Vegetation Map

Colored regions of Yosemite map show 10 vegetation communities
The parkwide vegetation map—the first vegetation map since the 1930s—was created over a 10-year period. It combines detailed data from 1,500 aerial photographs and hundreds of field surveys to provide information on floristic classification. The map was created by collapsing the 129 distinct vegetation classes into eight broad vegetation types. The inset reveals the high-spatial resolution.
 
Shaded area shows border outside of the park that has been mapped
A buffer area beyond the park has been included in the 1997 vegetation mapping survey finished in 2007.

What Is a Vegetation Map?

A vegetation map is just what it sounds like: a map that depicts vegetation. A vegetation map is critical information for any land manager, whether the land is managed for agriculture or forestry or recreation, and is relevant to just about every issue a land manager has to face. It provides an in-depth look at plant communities as they relate to elevation, geology, topography, and soils. This baseline data is valuable information to park managers for managing forests, watershed, wildlife, and fire, among other things. A vegetation map of Yosemite National Park and lands immediately adjacent to the park has recently been completed. This Geographic Information System (GIS) project was initiated in 1997. It replaces the vegetation map developed in the 1930s and views vegetation as ecological communities instead of clumps of large trees. For instance, areas mapped in the 1930s as ponderosa pine are mapped today as ponderosa pine with mountain misery, or with shrubs, or with grass, or with no understory (leaf litter). Ecologically, these different types of ponderosa pine communities behave differently.

 
Close-up of one section of Yosemite map with many subtle colors indicating vegetation zones
The large swaths of color depict the 1937 vegetation classification while the overlaid lines show the new vegetation classification illustrating the more detailed data in the current map.

How Was the Vegetation
Map Created?

Creation of the vegetation map was a complex process, with many phases, through GIS. The vegetation of the project area is incredibly diverse due to changes in elevation, and diverse bedrock, soil types, and moisture regimes within the area: grasslands and chaparral in the west, forests in the mid-elevations, alpine zones in the high elevations, and sagebrush communities in the east. The first phase was to acquire custom aerial photography for the area to be mapped. More than 1,500 photos were taken, and each one had to be individually analyzed. Later phases included delineating polygons (areas) of distinct vegetation types, establishment of ecological plots to relate the aerial photographs to on-the-ground data, development of a classification scheme to assign names to those polygons, and accuracy assessment of the final product. There were 220 types identified over 1.4 million acres as map possibilities, although not all are vegetation types. The vegetation map of Yosemite is a multi-agency project. (See specifics below.)

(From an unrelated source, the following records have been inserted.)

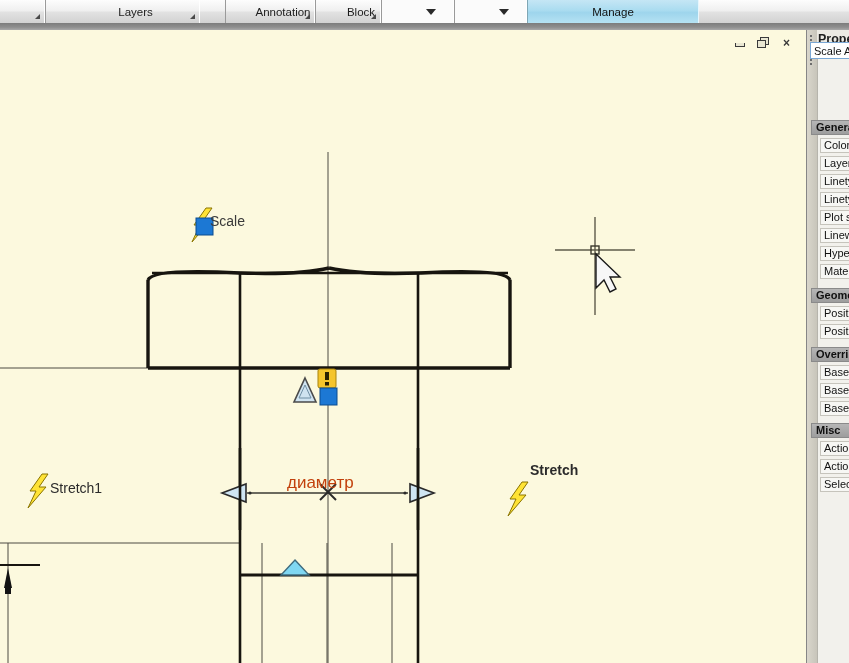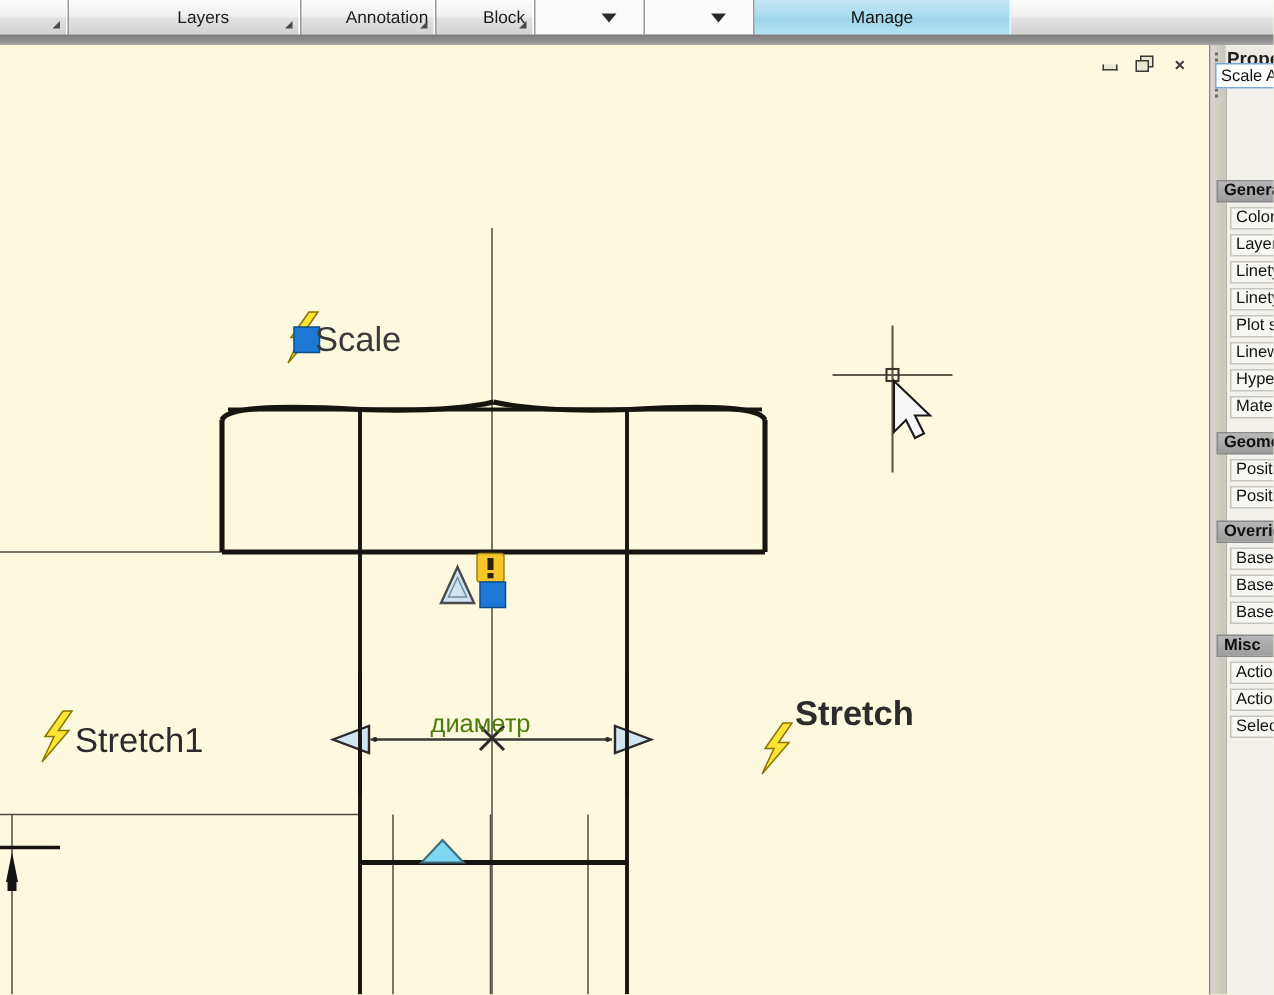--- a/index.html
+++ b/index.html
@@ -84,21 +84,21 @@
   }
   .wb-res::after{
     content:"";position:absolute;left:1px;top:4px;width:9px;height:8px;
     border:1px solid #3a3a3a;box-sizing:border-box;background:#e9e7d2;
   }
   .wb-close{font-family:"Liberation Sans",sans-serif;font-weight:bold;font-size:12px;}
 
   
   .dlabel{
     position:absolute;
-    font-size:23px;color:#2b2b2b;white-space:nowrap;
+    font-size:14px;color:#2b2b2b;white-space:nowrap;
     font-family:"Liberation Sans", sans-serif;
     letter-spacing:0px;
   }
 
   
   #props{
     position:absolute;left:806px;top:30px;width:43px;height:633px;
     background:#eceae3;
     border-left:1px solid #868686;
     box-sizing:border-box;
@@ -159,21 +159,21 @@
 
 <div id="ribbon">
   <div class="panel first" style="width:45px;">
     <span class="panel-label"></span>
     <span class="tri"></span>
   </div>
   <div class="panel" style="width:155px;">
     <span class="panel-label">Layers</span>
     <span class="tri"></span>
   </div>
-  <div class="panel" style="width:90px;">
+  <div class="panel" style="width:90px;margin-left:25px;">
     <span class="panel-label">Annotation</span>
     <span class="tri"></span>
   </div>
   <div class="panel" style="width:66px;">
     <span class="panel-label">Block</span>
     <span class="tri"></span>
   </div>
   <div class="panel" style="width:73px;background:#fbfbfb;">
     <span class="caret"></span>
   </div>
@@ -291,21 +291,21 @@
       <polygon points="596,224 596,258 604,250 610,262 616,259 610,247 620,247" fill="#f7f7f7" stroke="#1a1a1a" stroke-width="1.4"></polygon>
     </g>
   </svg>
 
   <div class="dlabel" style="left:210px;top:183px;color:#3a3a3a;">Scale</div>
 
   <div class="dlabel" style="left:50px;top:450px;">Stretch1</div>
 
   <div class="dlabel" style="left:530px;top:432px;font-weight:bold;">Stretch</div>
 
-  <div class="dlabel" style="left:287px;top:443px;font-size:17px;color:#4d7c0f;">диаметр</div>
+  <div class="dlabel" style="left:287px;top:443px;font-size:17px;color:#c2410c;">диаметр</div>
 
   <div id="winbtns">
     <div class="winbtn wb-min"></div>
     <div class="winbtn wb-res"></div>
     <div class="winbtn wb-close">×</div>
   </div>
 </div>
 
 <div id="props">
   <div id="props-gripbar">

How Will the Vegetation Map Be Used?

The vegetation map has many applications for resource managers including:

  • Fire management: Comparing the new vegetation map with the data gathered in the 1930s has shown that in areas where severe fires occurred, forest vegetation has changed to shrubland. Fire management vegetation data translates into a fuels (dead and down woody debris and flammable vegetation) map so that fire crews can model more accurately how a fire will behave in certain areas. This is important for fighting wildfires as well as for managing prescribed burns within the park.
  • Wildlife management: An understanding of where certain plant communities are occurring allows for a better idea of where different animals are likely to be found. It provides information relating to available habitat and food resources for those animals, which in turn allows wildlife managers to better assess how a species is faring and what the population numbers of those species should be.
  • Analyzing vegetation: The vegetation map is an important tool for understanding the extent and pattern of old growth forests, predicting rare plant habitat, modeling the spread of invasive species, and modeling how vegetation might change under various climate change scenarios.
  • Also: Applications for watershed management, archeological site prediction, general park planning, vista management and carbon sequestration data.

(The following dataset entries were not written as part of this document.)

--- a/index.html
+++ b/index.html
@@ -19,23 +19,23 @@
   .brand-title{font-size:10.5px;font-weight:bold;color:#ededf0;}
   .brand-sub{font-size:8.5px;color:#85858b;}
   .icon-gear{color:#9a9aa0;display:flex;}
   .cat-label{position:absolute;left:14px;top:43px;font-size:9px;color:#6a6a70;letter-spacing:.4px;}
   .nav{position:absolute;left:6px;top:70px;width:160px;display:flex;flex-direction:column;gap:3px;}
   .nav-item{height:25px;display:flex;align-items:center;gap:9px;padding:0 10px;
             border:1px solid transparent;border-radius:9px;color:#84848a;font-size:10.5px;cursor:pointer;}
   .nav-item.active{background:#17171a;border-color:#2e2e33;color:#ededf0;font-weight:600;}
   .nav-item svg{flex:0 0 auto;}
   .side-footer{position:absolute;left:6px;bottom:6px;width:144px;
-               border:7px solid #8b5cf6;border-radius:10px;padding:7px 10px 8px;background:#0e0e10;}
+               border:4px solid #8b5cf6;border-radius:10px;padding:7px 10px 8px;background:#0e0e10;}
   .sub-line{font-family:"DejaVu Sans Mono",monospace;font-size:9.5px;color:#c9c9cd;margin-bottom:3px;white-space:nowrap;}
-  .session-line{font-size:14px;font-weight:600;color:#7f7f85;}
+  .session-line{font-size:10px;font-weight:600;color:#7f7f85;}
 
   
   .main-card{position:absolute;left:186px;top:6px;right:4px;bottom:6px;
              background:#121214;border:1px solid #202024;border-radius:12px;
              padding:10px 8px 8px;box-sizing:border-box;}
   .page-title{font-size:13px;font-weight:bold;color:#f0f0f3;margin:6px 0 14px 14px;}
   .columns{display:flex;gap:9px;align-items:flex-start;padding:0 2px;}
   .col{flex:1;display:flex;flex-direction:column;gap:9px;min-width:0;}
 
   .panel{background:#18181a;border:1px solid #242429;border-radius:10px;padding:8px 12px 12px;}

Learn More about GIS: GIS is used by Yosemite National Park scientists to document the locations of many different types of features--allowing specialists to create, edit, display, and analyze locations of point-, line-, or polygon-type features.

 
8 logos of those that supported the project
This project was funded by the NPS Inventory and Monitoring program, NPS Fire Management program, Yosemite Fund, City and County of San Francisco, and the U.S. Geological Survey. Partners in data collection include the NPS, USGS, Environmental Systems Research
Institute, Aerial Information Systems, California Native Plant Society, California Department of Fish & Game, The Nature Conservancy, and Nature Serve.